There are many great benefits of decoupling the two. Some of the more utilitarian are that you avoid bugs that come from variable timesteps. Probably the coolest is that you can run multiple headless simulations. Just tell a single computer to launch 20 or 50 or 100 simulations, and have the AI play against itself. If a problem is detected, attach a graphics rendering and log everything. Since automated tests are relatively rare in this industry, it serves as a nice way to exercise the system and detect hard-to-catch issues both in the simulator and in the AI.

It's also pretty beneficial to split your main game logic into its own thread. The "main" thread (the one started by the OS) is the only one that can access the message pump on most OSes. It's also the only one that can (safely) submit certain kinds of rendering commands, like the Present() call in DX. When your app starts, spawn a new thread for all your gameplay logic, and keep only the core message pump and render command submission on the original main thread. Then spawn additional worker threads equal to NumCores-2.

So you'd have these threads:
Main/Render
Logic <-- Lua lives here
Worker0
...
WorkerN

Sean Middleditch – Game Systems Engineer – Join my team!


It's also the only one that can (safely) submit certain kinds of rendering commands, like the Present() call in DX

I am super curious about this statement. As far as I'm aware, the only limitation on Present() is that it needs to be called on the ImmediateContext. Maybe I missed something, and you can fill in the gap?

My experience has been to spin up a thread solely for CommandList execution by the IC, and that thread is the only thing that touches the IC. You can legally touch the IC across threads as long as you follow basic thread safety concerns, but I've never found it to be worthwhile to do so. So, basically I'm saying exactly what Sean is saying, but I separate Main and Render into 2 threads and reduce worker thread count by an additional 1.


It's also the only one that can (safely) submit certain kinds of rendering commands, like the Present() call in DX

I am super curious about this statement. As far as I'm aware, the only limitation on Present() is that it needs to be called on the ImmediateContext. Maybe I missed something, and you can fill in the gap?

My experience has been to spin up a thread solely for CommandList execution by the IC, and that thread is the only thing that touches the IC. You can legally touch the IC across threads as long as you follow basic thread safety concerns, but I've never found it to be worthwhile to do so. So, basically I'm saying exactly what Sean is saying, but I separate Main and Render into 2 threads and reduce worker thread count by an additional 1.
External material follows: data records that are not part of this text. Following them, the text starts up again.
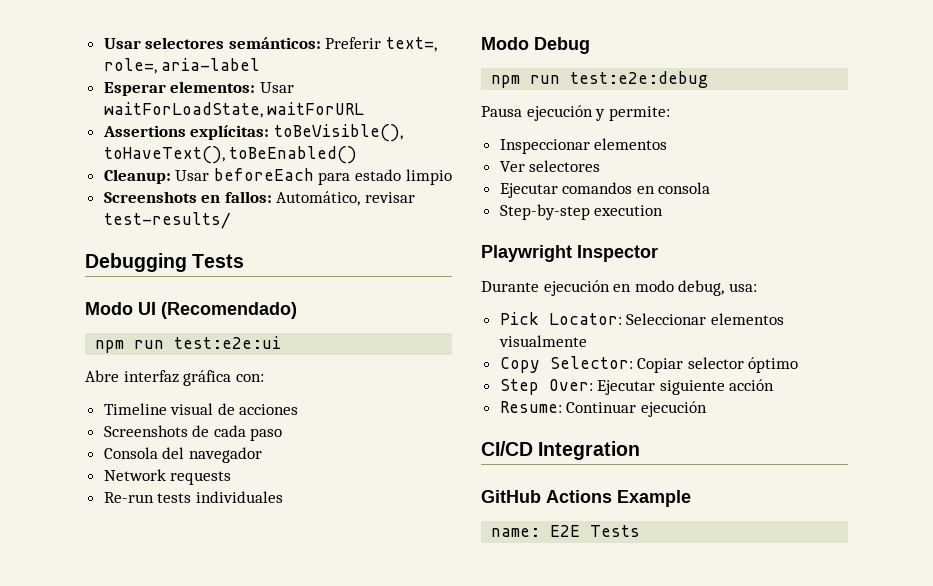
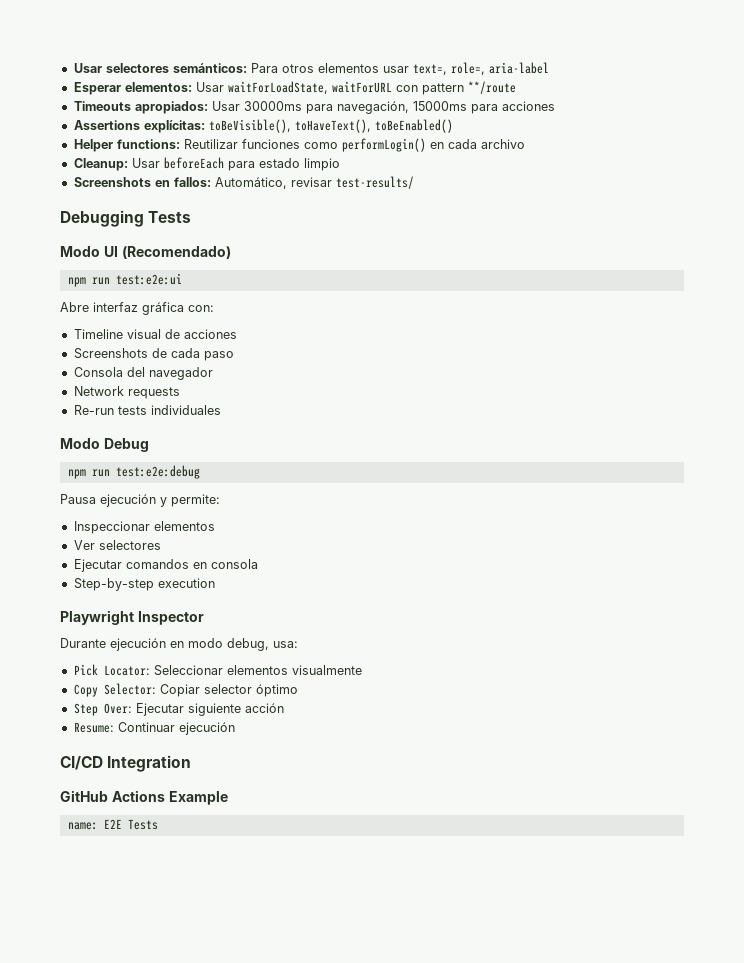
- Usar selectores semánticos: Preferir text=, role=, aria-label
+ Usar selectores semánticos: Para otros elementos usar text=, role=, aria-label
- Esperar elementos: Usar waitForLoadState, waitForURL
+ Esperar elementos: Usar waitForLoadState, waitForURL con pattern **/route
+ Timeouts apropiados: Usar 30000ms para navegación, 15000ms para acciones
+ Helper functions: Reutilizar funciones como performLogin() en cada archivo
No in DX present has to be called on the main thread, the reason is in the remarks of the Present call documentation here: https://msdn.microsoft.com/en-us/library/windows/desktop/bb174576%28v=vs.85%29.aspx It comes down to that it is possible that the Present call has to wait on the message pump to do its work so having them on the same thread solves the problems of unexpected stalls and waiting threads.

Worked on titles: CMR:DiRT2, DiRT 3, DiRT: Showdown, GRID 2, theHunter, theHunter: Primal, Mad Max, Watch Dogs: Legion

There is a link on that part of the website going there: https://msdn.microsoft.com/en-us/library/windows/desktop/bb205075%28v=vs.85%29.aspx#Multithread_Considerations

Seems you could present on another thread, if you are careful and the message thread never waits on anything (no critical sections)?